(Beginning of Listed records)

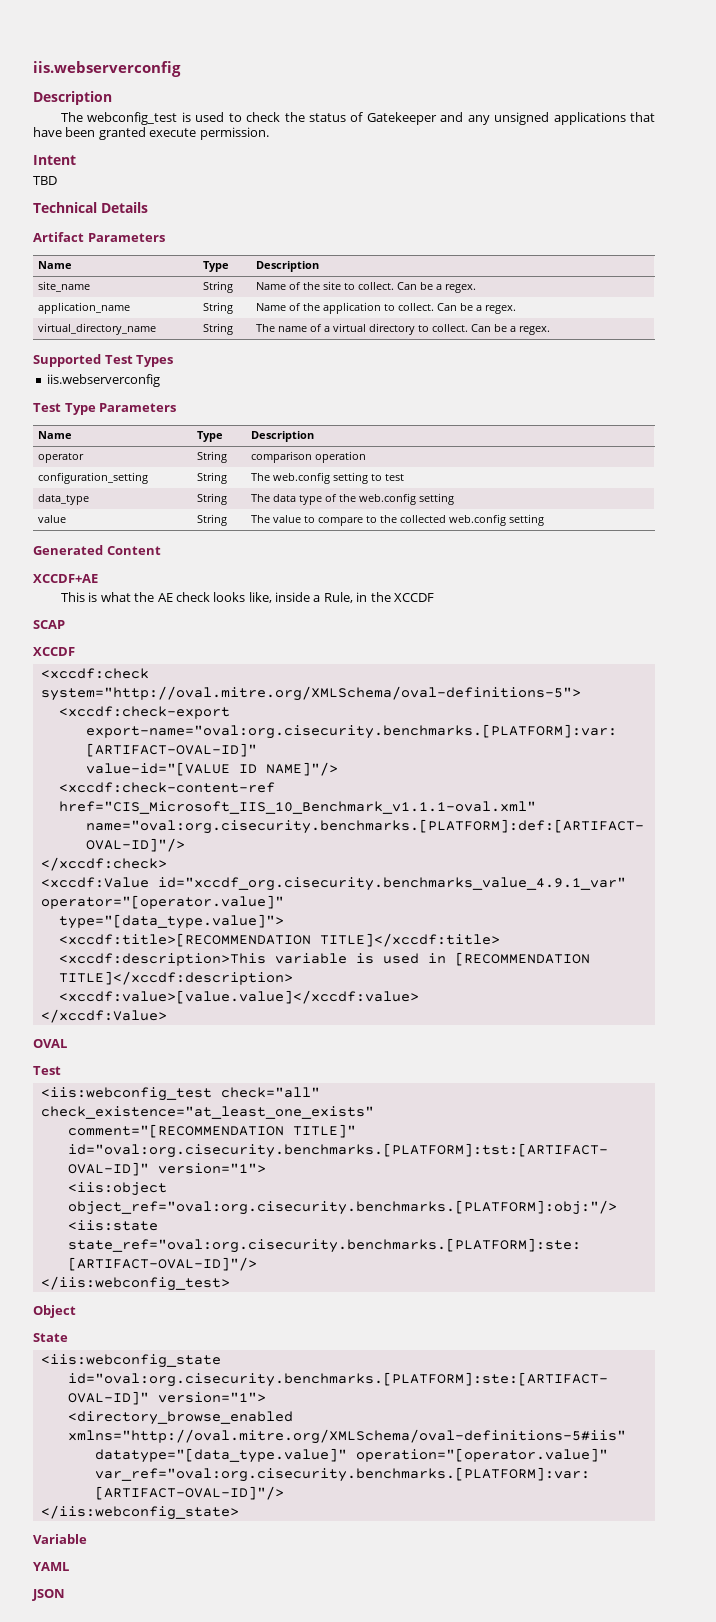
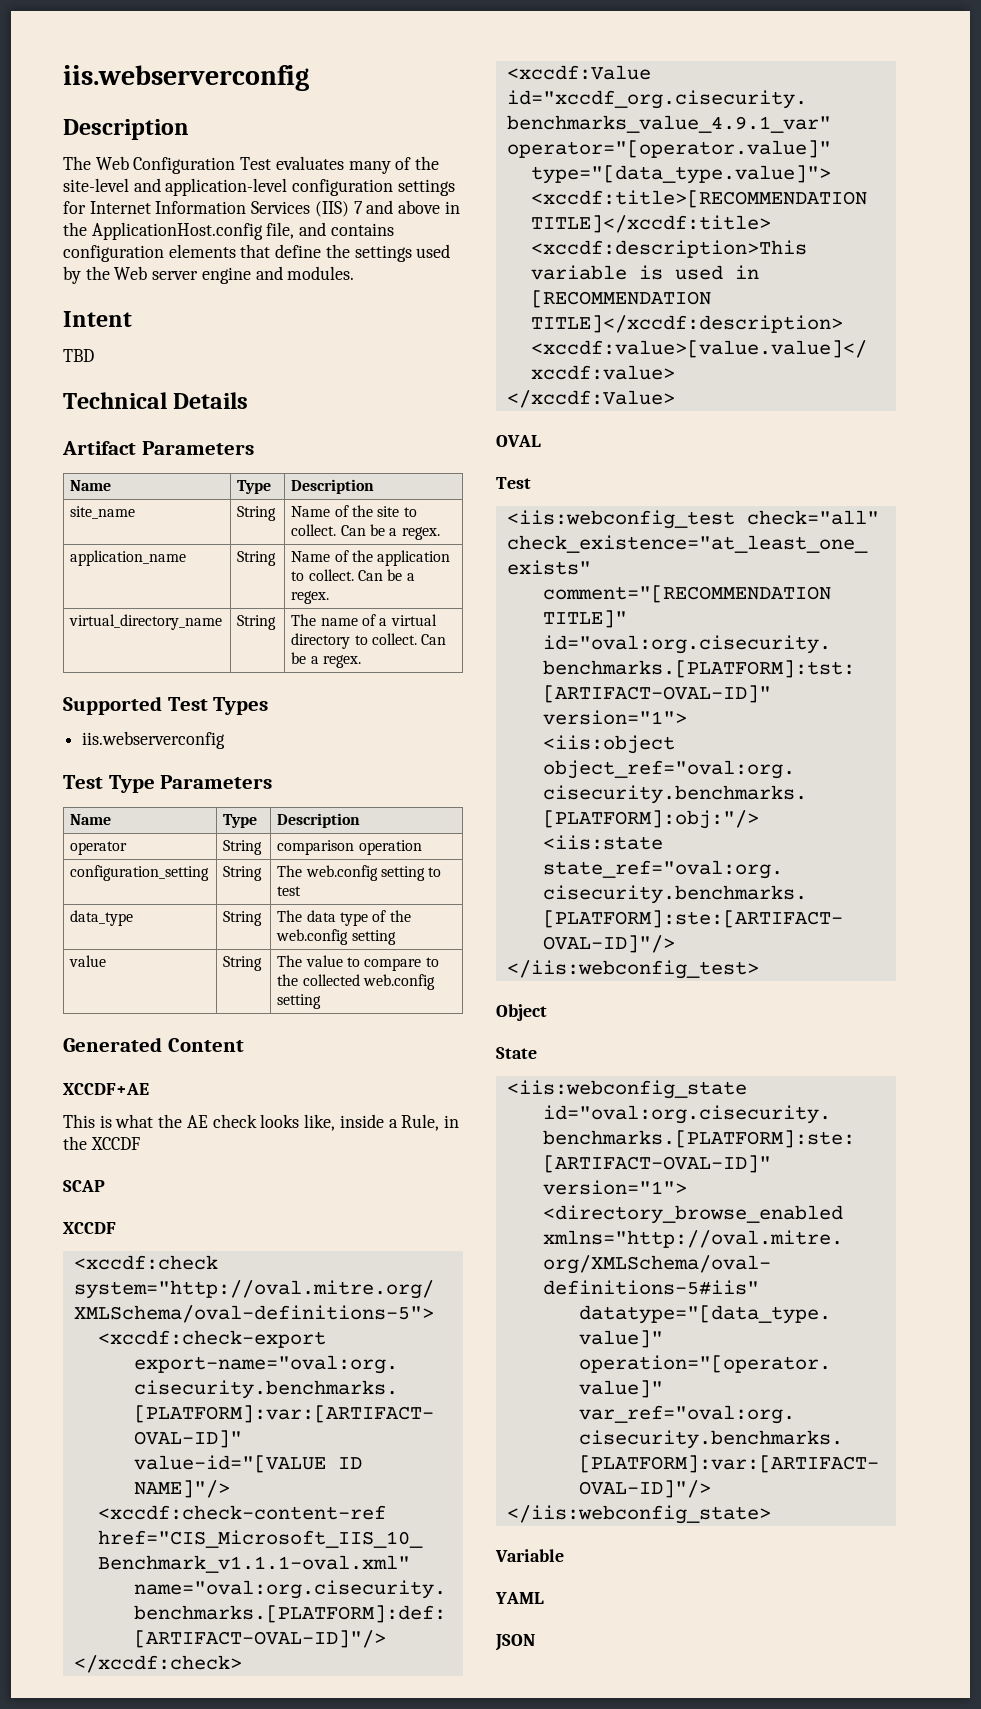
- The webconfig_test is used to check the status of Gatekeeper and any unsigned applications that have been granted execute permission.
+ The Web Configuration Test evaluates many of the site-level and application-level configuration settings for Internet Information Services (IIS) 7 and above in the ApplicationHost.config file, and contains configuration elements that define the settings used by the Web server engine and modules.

(End of Listed records)
(Beginning of Listed records)

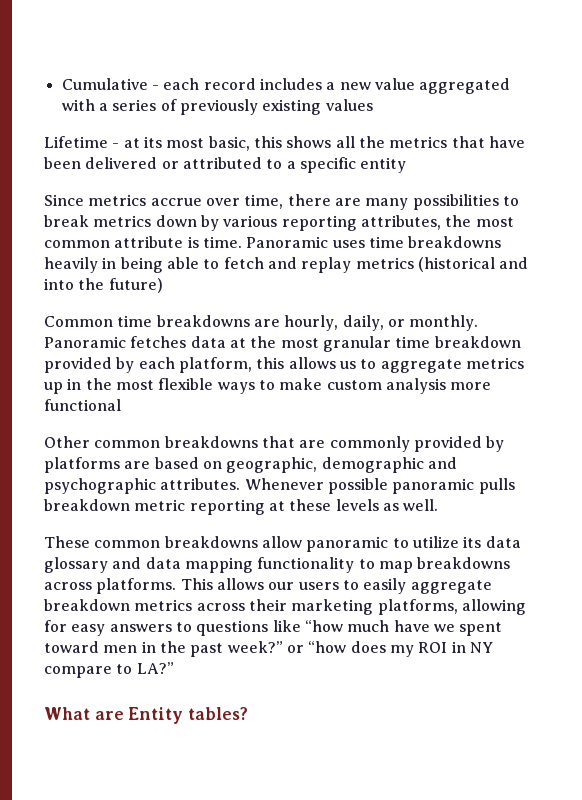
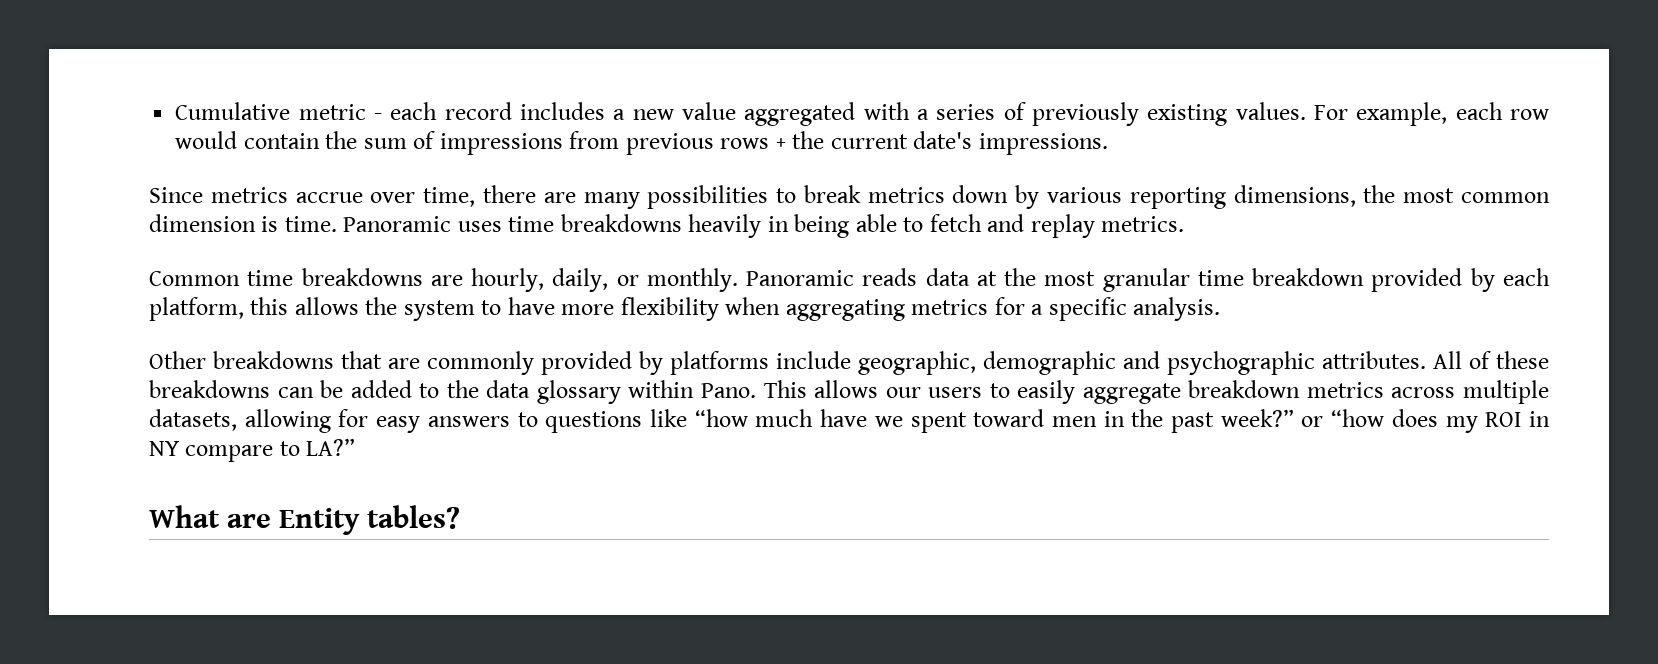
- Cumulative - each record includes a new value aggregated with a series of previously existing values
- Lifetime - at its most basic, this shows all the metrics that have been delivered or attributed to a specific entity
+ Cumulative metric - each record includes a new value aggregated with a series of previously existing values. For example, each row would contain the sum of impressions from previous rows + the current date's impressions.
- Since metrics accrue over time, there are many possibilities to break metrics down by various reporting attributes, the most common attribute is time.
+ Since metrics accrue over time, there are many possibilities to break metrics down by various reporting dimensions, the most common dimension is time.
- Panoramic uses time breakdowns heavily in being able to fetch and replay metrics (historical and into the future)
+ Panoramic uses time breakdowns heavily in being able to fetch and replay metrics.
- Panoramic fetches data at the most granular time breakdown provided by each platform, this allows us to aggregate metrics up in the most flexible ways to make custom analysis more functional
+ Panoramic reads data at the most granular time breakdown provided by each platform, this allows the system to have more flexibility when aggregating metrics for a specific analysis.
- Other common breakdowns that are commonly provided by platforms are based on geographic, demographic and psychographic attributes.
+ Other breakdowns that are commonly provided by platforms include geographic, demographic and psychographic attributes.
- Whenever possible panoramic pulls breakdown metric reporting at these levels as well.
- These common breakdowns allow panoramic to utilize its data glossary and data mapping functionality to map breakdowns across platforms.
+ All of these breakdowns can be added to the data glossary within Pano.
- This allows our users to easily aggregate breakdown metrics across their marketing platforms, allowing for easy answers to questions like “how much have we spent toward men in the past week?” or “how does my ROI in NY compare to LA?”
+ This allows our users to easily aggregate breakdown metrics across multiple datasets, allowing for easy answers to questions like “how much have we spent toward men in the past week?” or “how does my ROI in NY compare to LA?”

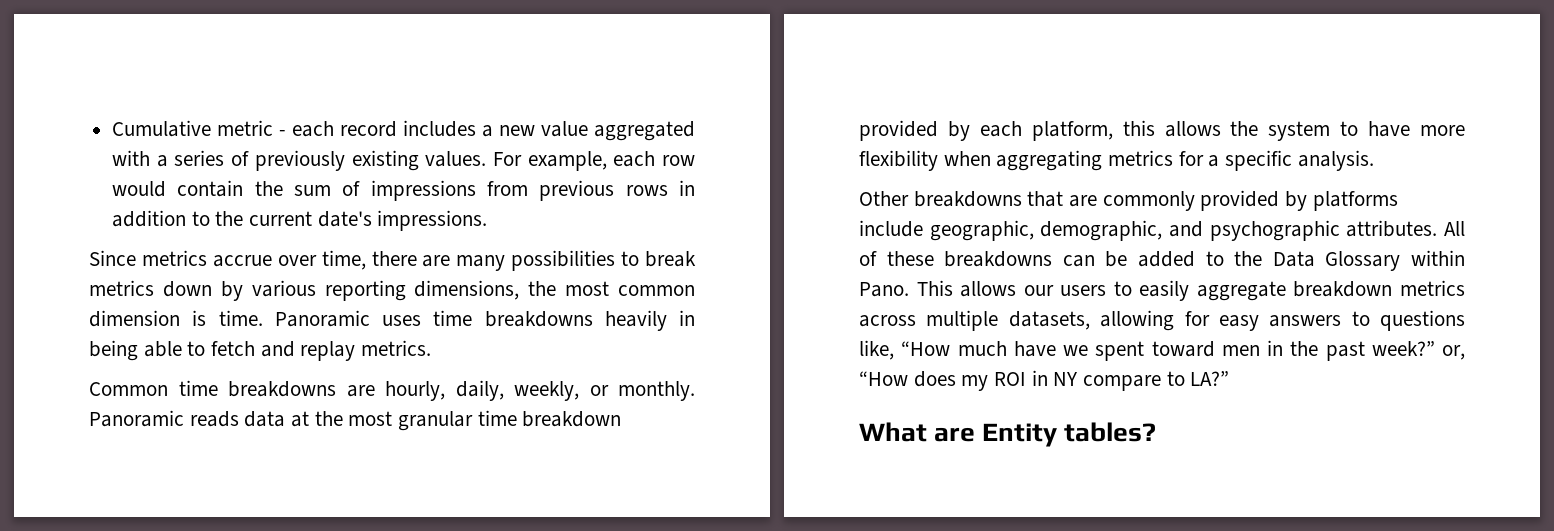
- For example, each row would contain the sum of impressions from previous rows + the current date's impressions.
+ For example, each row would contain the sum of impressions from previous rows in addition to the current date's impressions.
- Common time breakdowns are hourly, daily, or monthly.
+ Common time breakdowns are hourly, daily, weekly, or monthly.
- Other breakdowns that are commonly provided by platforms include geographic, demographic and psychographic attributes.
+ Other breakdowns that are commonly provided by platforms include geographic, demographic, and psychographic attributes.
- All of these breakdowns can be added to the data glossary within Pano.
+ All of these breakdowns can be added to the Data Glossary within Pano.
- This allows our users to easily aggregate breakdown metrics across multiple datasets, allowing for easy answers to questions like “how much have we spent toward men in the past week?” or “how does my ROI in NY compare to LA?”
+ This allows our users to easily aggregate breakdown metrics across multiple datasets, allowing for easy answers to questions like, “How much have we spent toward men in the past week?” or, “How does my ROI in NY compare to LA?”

(End of Listed records)

Extract from the records above the lines from the one containing "- Lifetime - at" to the one containing "- Since metrics", both lines included, exactly as they appear and with nothing else.

- Lifetime - at its most basic, this shows all the metrics that have been delivered or attributed to a specific entity
+ Cumulative metric - each record includes a new value aggregated with a series of previously existing values. For example, each row would contain the sum of impressions from previous rows + the current date's impressions.
- Since metrics accrue over time, there are many possibilities to break metrics down by various reporting attributes, the most common attribute is time.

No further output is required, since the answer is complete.